Ketiga, mendesak Mendagri untuk memerintahkan kepala daerah agar memerintahkan satuan Polisi Pamong Praja untuk menghormati hak kemerdekaan berekspresi dan berpendapat. Serta menghentikan segala tindakan represif pelarangan dan penghapusan mural/grafiti yang berisi kritik terhadap pemerintah.

Sebelumnya, Dekan Fakultas Hukum Universitas Brawijaya, Muchammad Ali Safa’at, mengatakan penyampaian kritik merupakan hal yang wajar dalam sebuah negara demokrasi. Kritik sebagai alat evaluasi kebijakan yang sudah dilakukan atau akan dilakukan pemerintah terutama saat menghadapi pandemi.

“Kritik tidak boleh dimaknai merongrong atau mengganggu pemerintahan. Kritik bagian inti demokrasi yang memberi pengakuan terhadap HAM terkait kebebasan berpendapat dan partisipasi masyarakat,” kata Ali dalam acara Hukumonline Academy XI bertajuk “Demokrasi di Tengah Pandemi”, Jumat (13/8/2021) kemarin. (Baca Juga: Revisi UU ITE Cara Menjaga Keberlangsungan Demokrasi)

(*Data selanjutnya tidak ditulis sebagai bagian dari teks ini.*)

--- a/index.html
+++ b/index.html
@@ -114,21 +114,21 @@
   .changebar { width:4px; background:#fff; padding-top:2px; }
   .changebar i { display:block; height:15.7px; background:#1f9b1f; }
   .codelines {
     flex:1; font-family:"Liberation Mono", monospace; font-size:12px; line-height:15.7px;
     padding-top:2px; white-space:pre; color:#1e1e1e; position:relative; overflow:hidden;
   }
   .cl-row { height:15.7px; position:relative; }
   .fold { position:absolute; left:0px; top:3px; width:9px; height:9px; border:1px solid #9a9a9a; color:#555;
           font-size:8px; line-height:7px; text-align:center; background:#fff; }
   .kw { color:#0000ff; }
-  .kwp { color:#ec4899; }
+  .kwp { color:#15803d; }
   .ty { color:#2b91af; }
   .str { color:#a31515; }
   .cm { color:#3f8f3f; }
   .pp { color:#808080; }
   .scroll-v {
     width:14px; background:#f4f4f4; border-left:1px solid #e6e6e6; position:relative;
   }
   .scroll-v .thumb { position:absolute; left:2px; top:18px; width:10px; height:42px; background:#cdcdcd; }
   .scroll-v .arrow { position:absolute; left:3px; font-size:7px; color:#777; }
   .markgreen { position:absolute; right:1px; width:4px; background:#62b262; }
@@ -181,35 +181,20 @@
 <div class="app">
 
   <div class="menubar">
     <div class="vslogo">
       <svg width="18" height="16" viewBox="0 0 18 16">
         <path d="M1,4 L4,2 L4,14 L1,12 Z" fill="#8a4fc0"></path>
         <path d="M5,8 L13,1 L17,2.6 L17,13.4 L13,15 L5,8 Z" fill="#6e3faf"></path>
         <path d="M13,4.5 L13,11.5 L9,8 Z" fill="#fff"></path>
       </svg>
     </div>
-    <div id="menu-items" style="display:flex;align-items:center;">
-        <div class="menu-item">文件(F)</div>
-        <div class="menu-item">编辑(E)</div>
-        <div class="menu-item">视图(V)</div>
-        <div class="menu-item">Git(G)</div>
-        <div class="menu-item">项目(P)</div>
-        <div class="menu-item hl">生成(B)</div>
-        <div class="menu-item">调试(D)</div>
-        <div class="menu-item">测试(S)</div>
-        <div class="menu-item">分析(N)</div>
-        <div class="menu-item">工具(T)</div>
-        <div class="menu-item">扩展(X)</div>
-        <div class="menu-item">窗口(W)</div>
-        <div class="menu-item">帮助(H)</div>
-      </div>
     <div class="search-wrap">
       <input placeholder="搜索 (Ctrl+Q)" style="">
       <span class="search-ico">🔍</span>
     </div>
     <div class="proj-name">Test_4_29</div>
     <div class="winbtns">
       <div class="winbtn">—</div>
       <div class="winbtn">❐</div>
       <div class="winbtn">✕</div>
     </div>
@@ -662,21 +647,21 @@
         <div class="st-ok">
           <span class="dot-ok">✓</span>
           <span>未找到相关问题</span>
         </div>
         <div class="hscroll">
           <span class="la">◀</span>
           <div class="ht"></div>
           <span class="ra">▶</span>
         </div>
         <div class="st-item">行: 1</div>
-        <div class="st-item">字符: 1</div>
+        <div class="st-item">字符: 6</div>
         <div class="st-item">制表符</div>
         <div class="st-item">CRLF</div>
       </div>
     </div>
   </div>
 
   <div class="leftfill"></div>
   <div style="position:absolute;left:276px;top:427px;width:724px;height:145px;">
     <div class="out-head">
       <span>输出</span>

Dia mengingatkan justru pemerintah wajib melindungi dan menghormati masyarakat yang menyampaikan kritik. Kritik tidak boleh direspon dengan tindakan represif, termasuk pada saat menghadapi pandemi Covid-19 saat ini. Ali melihat tindakan represif yang mungkin dialami pihak yang menyampaikan kritik, seperti dilaporkan dugaan tindak pidana, atau meretas akun media sosial yang bersangkutan.

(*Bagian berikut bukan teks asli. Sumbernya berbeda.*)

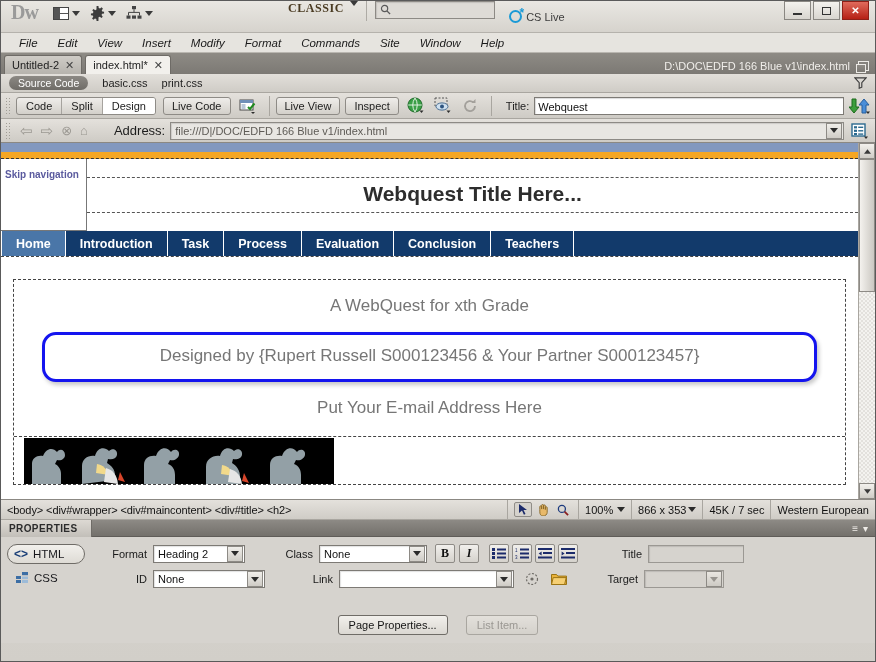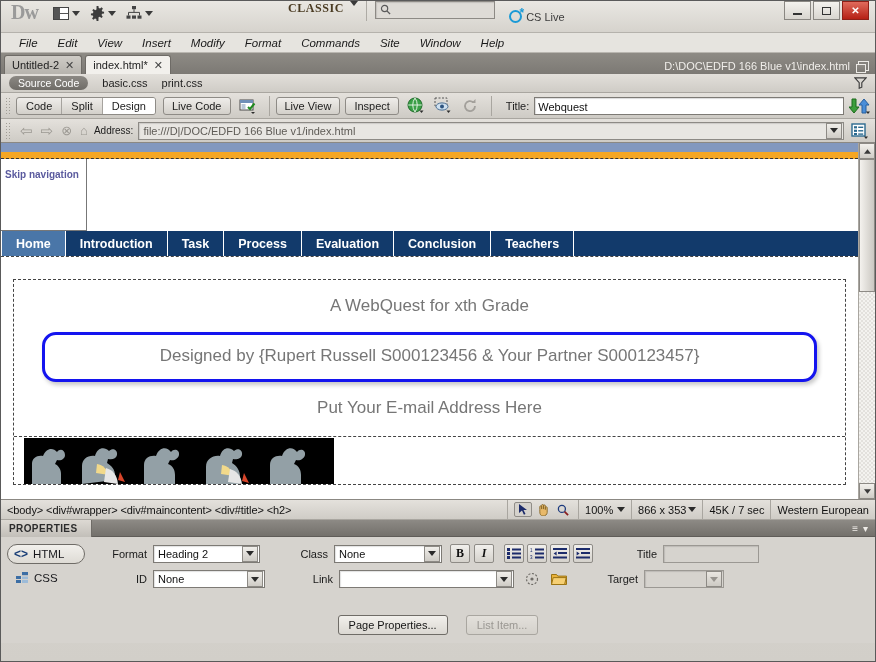--- a/index.html
+++ b/index.html
@@ -175,21 +175,21 @@
   }
 
   
   .addrbar {
     height: 24px; display: flex; align-items: center;
     background: linear-gradient(#e4e1dc,#cecbc5);
     border-bottom: 1px solid #8b8883;
     padding-left: 4px;
   }
   .navarrow { color:#9b9892; font-size: 15px; padding: 0 4px; }
-  .addr-lbl { font-size: 10px; color: #1c1c1c; margin: 0 5px 0 2px; }
+  .addr-lbl { font-size: 13px; color: #1c1c1c; margin: 0 5px 0 22px; }
   .addr-input {
     flex: 1; height: 18px; background: #e8e6e2; border: 1px solid #8d8a85;
     box-shadow: inset 1px 1px 1px rgba(0,0,0,.12);
     display: flex; align-items: center; font-size: 11px; color: #5e5b56;
     padding: 0 0 0 4px;
   }
   .combo-arrow {
     width: 16px; height: 16px; margin-left: auto; margin-right: 1px;
     border: 1px solid #8d8a85; background: linear-gradient(#f0eeea,#cfccc6);
     display: flex; align-items: center; justify-content: center;
@@ -535,20 +535,23 @@
   </div>
 
   <div class="canvas-wrap">
     <div class="page-topbar"></div>
 
     <div class="page">
       <div class="orange-bar"></div>
 
       <div class="headerzone">
         <div class="skipnav">Skip navigation</div>
+        <div class="titlezone">
+          <div class="wq-title">Webquest Title Here...</div>
+        </div>
       </div>
 
       <div class="navbar">
         <div class="navitem home">Home</div>
         <div class="navitem">Introduction</div>
         <div class="navitem">Task</div>
         <div class="navitem">Process</div>
         <div class="navitem">Evaluation</div>
         <div class="navitem">Conclusion</div>
         <div class="navitem">Teachers</div>
@@ -665,21 +668,21 @@
             </svg>
         </span>
         <span>CSS</span>
       </div>
     </div>
 
     <div class="prop-fields">
 
       <div class="prow">
         <div class="plabel" style="width:62px">Format</div>
-        <div class="select-ctl" style="width:107px;margin-left:6px">
+        <div class="select-ctl" style="width:92px;margin-left:6px">
           <span>Heading 2</span>
           <span class="combo-arrow">
               <i class="tri-down"></i>
             </span>
         </div>
 
         <div class="plabel" style="width:68px">Class</div>
         <div class="select-ctl" style="width:108px;margin-left:6px">
           <span>None</span>
           <span class="combo-arrow">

“Umumnya kritik ditujukan kepada kebijakan dan tindakan pejabat publik,” kata Ali.   

Menurut Ali, pejabat publik semestinya sudah mengetahui konsekuensi mengemban jabatan yang diampunya sebagai pejabat publik. Publik pun punya hak untuk memberi masukan tentang apa yang seharusnya dilakukan pejabat publik. “Kritik harus diposisikan sebagai hak warga negara. Kewajiban negara itu melindunginya, bukan mematikan kritik,” tegasnya.

Tindakan balasan yang dilakukan terhadap pihak yang melayangkan kritik biasanya melaporkan pihak yang mengkritik ke pihak kepolisian. Menurut Ali, hal tersebut merupakan upaya yang dilakukan untuk “memberi pelajaran”, sehingga orang merasa ketakutan untuk menyampaikan kritik.

Padahal, Ali menilai ketika masyarakat takut untuk mengkritik justru yang dirugikan adalah pemerintah dan masyarakat sendiri karena tidak dapat menikmati kebijakan yang baik dan teruji argumentasinya dari beragam sudut pandang.